Most ETFs are passively managed and track an index (such as S&P 500 or DJIA). The manager of the ETF will buy the stocks that make up the index and then issue out their ETF units (or shares) that represent ownership of the underlying stocks. These units are then traded on the stock exchange.

To ensure liquidity for retail investors, it is important for creators of ETFs to be market makers (or appoint one) to cater for the trading of these units. 

Large institutional investors can create or redeem their units with the ETF manager directly. This creates arbitrage opportunities whenever there is a gap between the traded price of the ETF and its NAV. Therefore, most ETFs should trade at close to their NAV in normal circumstances.

For example, if the NAV of STI ETF is 1500 but it is only trading at 1400, someone can buy up the units on the market and then redeem them with the ETF manager for 1500.

Since there is very little fund management involved in passively managed ETFs, their annual fees can be as low as 0.1% p.a. As such, ETFs might be attractive to investors who would like to create a diversified portfolio that is more cost efficient than other collective investment schemes like unit trusts.

The argument for ETFs is that most fund managers underperform the market anyway, so investors are better off to just invest in low cost and passively managed investments.

Another argument is that your commission charges (<1%) are lower when you buy ETFs compared to the 2-5% bid-offer spread for unit trusts. While this might be true, note that when you buy ETFs on the secondary market, there is also a bid-offer spread involved. The spreads of the bid and offer price will depend on a few factors, one of which is the liquidity of the underlying assets making up the ETF.

Most people will associate ETFs with low cost (annual management fee). However, note that in recent years, we also see the emergence of actively managed ETFs. These are essentially actively managed funds (just like unit trusts) operating under the structure of an ETF. The fees of such ETFs would definitely be higher than the normal index tracking ETFs and might not differ much from their unit trust counterparts.

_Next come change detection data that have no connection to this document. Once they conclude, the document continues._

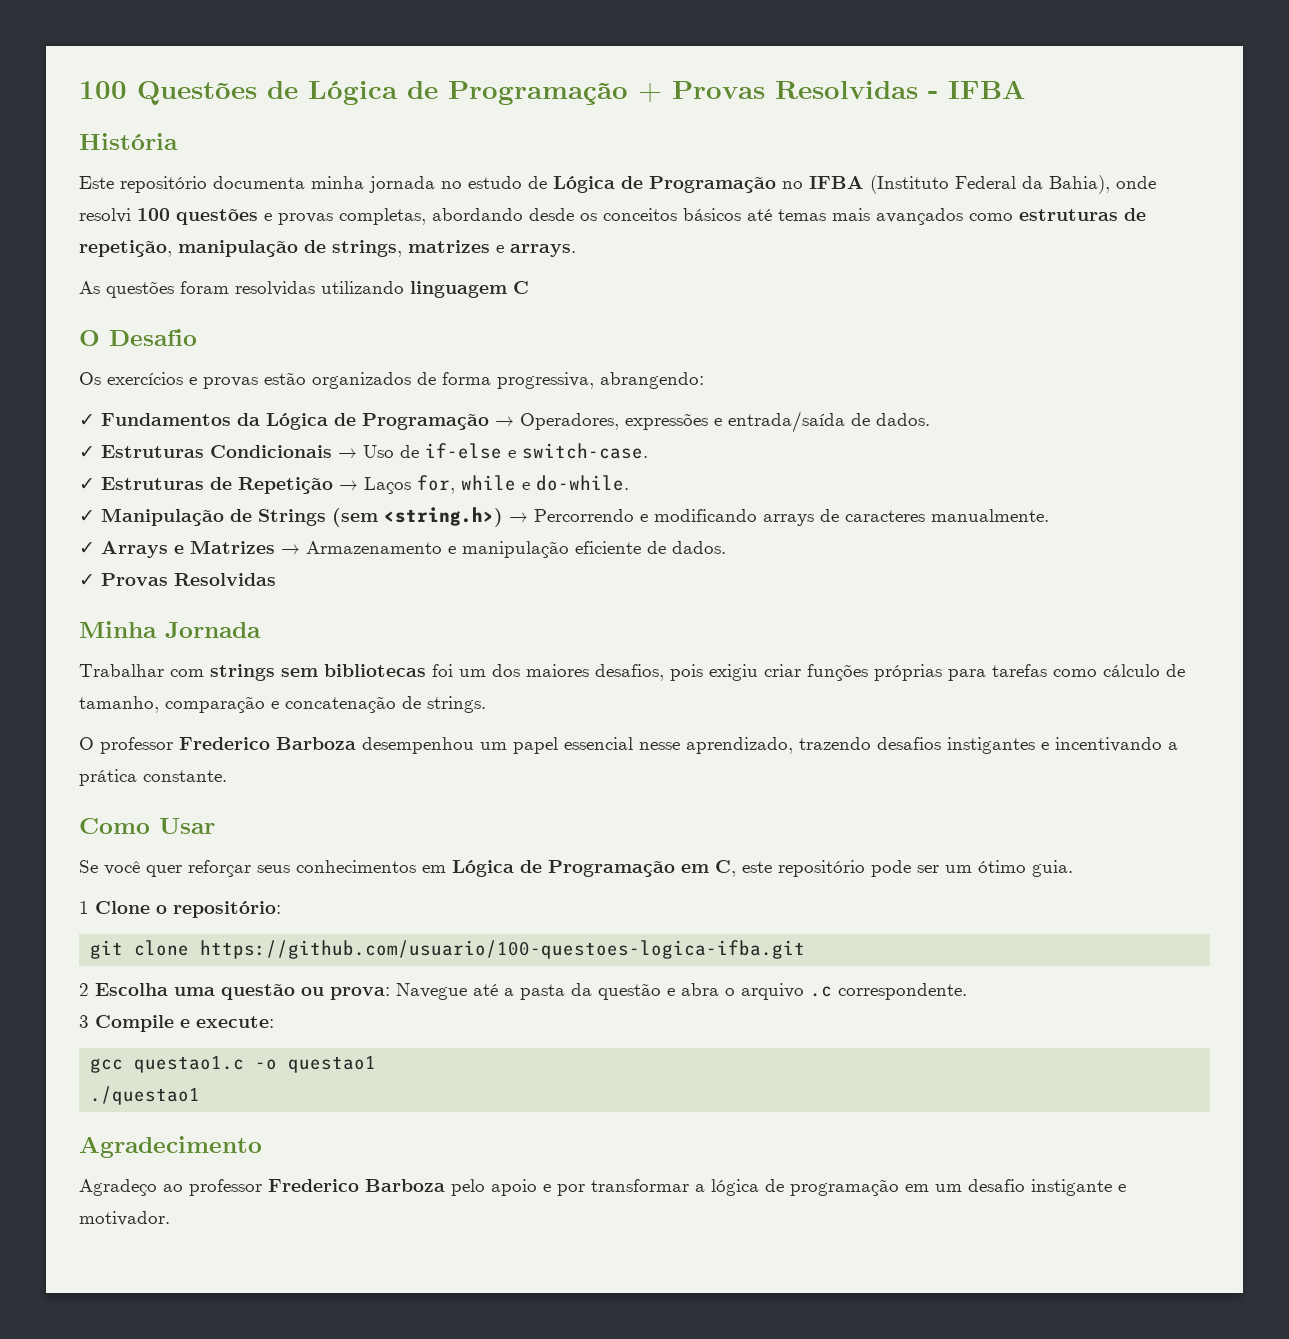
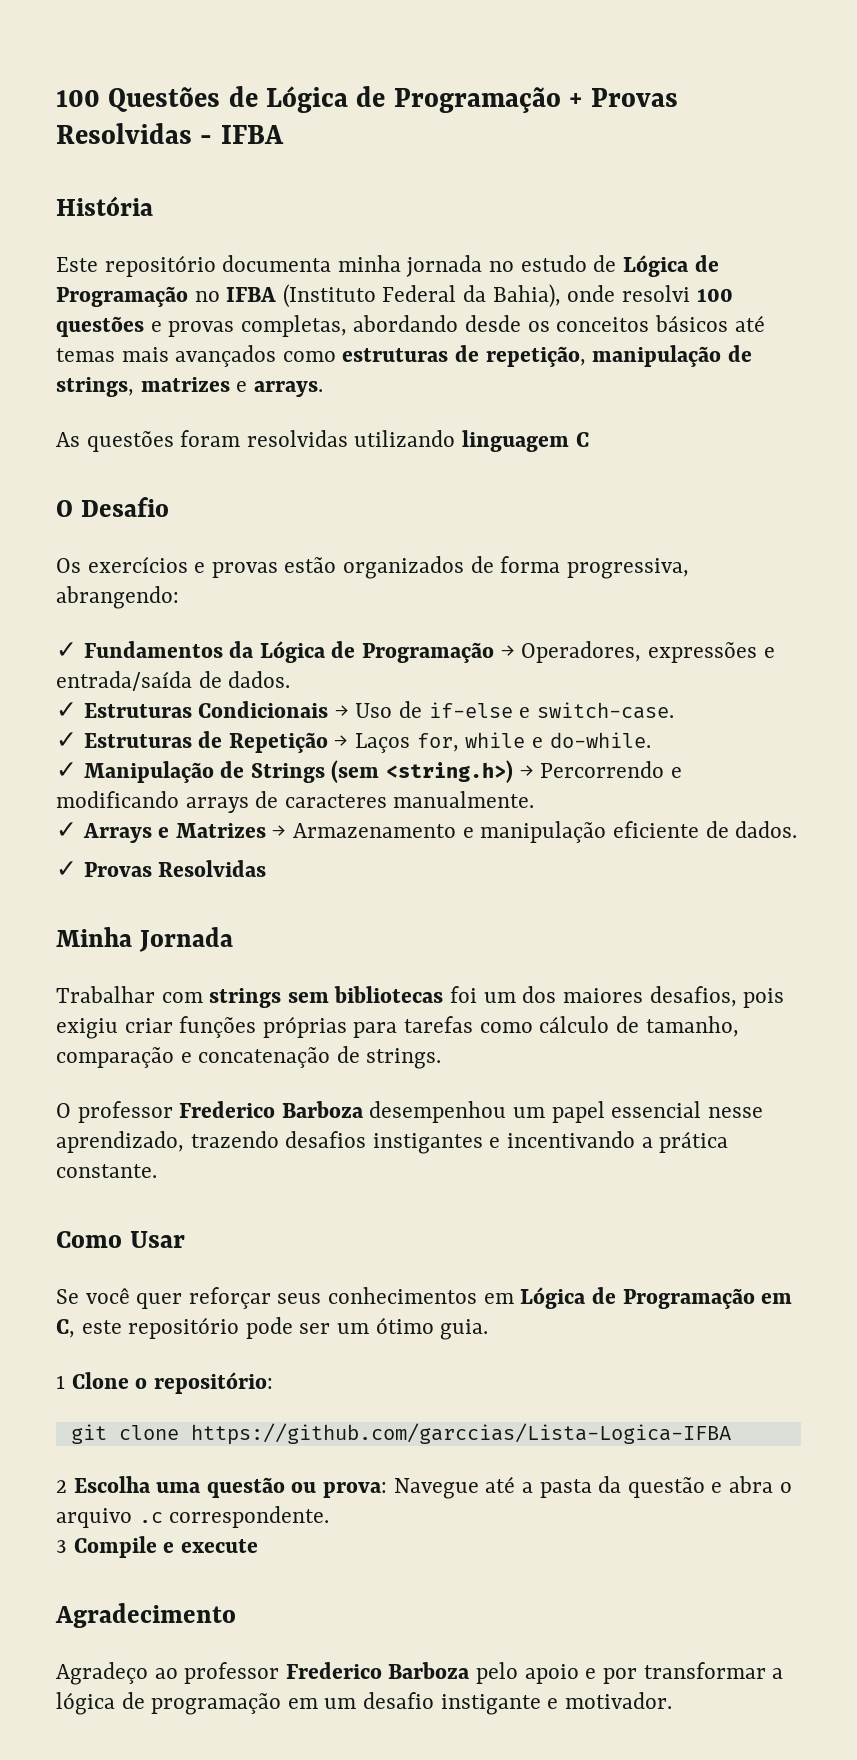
- git clone https://github.com/usuario/100-questoes-logica-ifba.git
+ git clone https://github.com/garccias/Lista-Logica-IFBA
- 3 Compile e execute:
- gcc questao1.c -o questao1
- ./questao1
+ 3 Compile e execute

As ETFs become more popular with the investing public, we should see more of them coming to our local market. Thousands of ETFs (catering to just about every asset class you can think of) are listed in more developed markets like the US and Europe. Currently, there are  29 ETFs listed on the SGX. 5 of them are cross-listed in the US but have zero trading activity here due to the absence of a market maker.

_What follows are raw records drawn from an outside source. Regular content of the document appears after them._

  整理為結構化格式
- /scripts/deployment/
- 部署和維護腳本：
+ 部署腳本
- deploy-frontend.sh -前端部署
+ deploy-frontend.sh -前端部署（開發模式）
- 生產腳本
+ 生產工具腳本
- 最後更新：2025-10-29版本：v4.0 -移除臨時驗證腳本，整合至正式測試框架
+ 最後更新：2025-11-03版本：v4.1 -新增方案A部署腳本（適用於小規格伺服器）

Permanent link to this article: http://www.martinlee.sg/what-are-etfs/

Feb
25
2009

DB x-Trackers

Deutsche Bank has just launched some exchange traded funds (ETFs) on SGX. They are:

  1. FTSE/XINHUA CHINA 25 ETF 
  2. MSCI TAIWAN TRN INDEX ETF 
  3. S&P 500 SHORT ETF 
  4. S&P CNX NIFTY ETF (INDIA)

The names should give a clear indication of the region the ETF is invested it.  

The only one that needs a bit more elaboration is the S&P 500 short etf which is a form of inverse ETF. This ETF has a negative correlation to the S&P 500. It goes up when S&P goes down and vice versa.

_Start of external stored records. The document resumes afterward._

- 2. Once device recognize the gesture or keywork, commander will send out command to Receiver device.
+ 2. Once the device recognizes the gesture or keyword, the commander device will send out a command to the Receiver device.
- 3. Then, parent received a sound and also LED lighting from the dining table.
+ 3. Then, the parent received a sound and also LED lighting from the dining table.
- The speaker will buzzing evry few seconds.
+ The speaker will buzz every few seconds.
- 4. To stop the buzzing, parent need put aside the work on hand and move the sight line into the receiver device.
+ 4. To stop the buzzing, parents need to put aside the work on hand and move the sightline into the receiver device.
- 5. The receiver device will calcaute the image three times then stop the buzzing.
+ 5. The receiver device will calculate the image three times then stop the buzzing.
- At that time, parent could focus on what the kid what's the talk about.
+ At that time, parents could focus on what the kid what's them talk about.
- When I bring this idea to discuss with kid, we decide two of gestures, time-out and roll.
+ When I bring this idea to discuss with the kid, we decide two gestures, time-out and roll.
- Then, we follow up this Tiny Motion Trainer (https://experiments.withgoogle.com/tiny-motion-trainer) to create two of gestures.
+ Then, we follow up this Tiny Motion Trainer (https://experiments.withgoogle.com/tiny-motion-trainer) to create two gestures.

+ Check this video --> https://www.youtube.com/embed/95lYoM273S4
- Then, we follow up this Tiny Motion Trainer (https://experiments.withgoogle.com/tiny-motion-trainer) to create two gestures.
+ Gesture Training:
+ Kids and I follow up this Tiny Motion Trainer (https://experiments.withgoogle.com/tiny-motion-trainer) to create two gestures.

All the ETFs are priced in USD. However, this does not mean you are exposed to the currency risk of the USD. A simple example will illustrate why.

Let’s say you own an apple valued at S$1.50. 

The apple is traded on the SGX priced in USD.

Assume the value of the apple (in S$ terms) stays constant.

If the S$ to USD exchange rate is 1.50 to 1 today, the price of the apple will be quoted at US$1. If you sell your apple, it will get you S$1.50 after currency conversion.

Now, if the USD$ collapses to 1:1 with S$, your pricing of the apple will become US$1.50 even though the value of the apple has remained constant at S$1.50. If you sell the apple and change the currency back to S$, you will end up with S$1.50.

Conversely, if the US$ strengthens to S$3 is to US$1, then the pricing of the apple will become US$0.50. If you sell the apple and convert the proceeds back to S$, you will still end up with S$1.50.

So technically, changes in the exchange rate should not affect the vaule of your apple.

Pricing assets in USD doesn’t automatically make it a USD based asset. It’s the underlying that matters.

For example, in the case of the Taiwan ETF, the Taiwan dollar to SGD exchange rate would have an effect on your returns.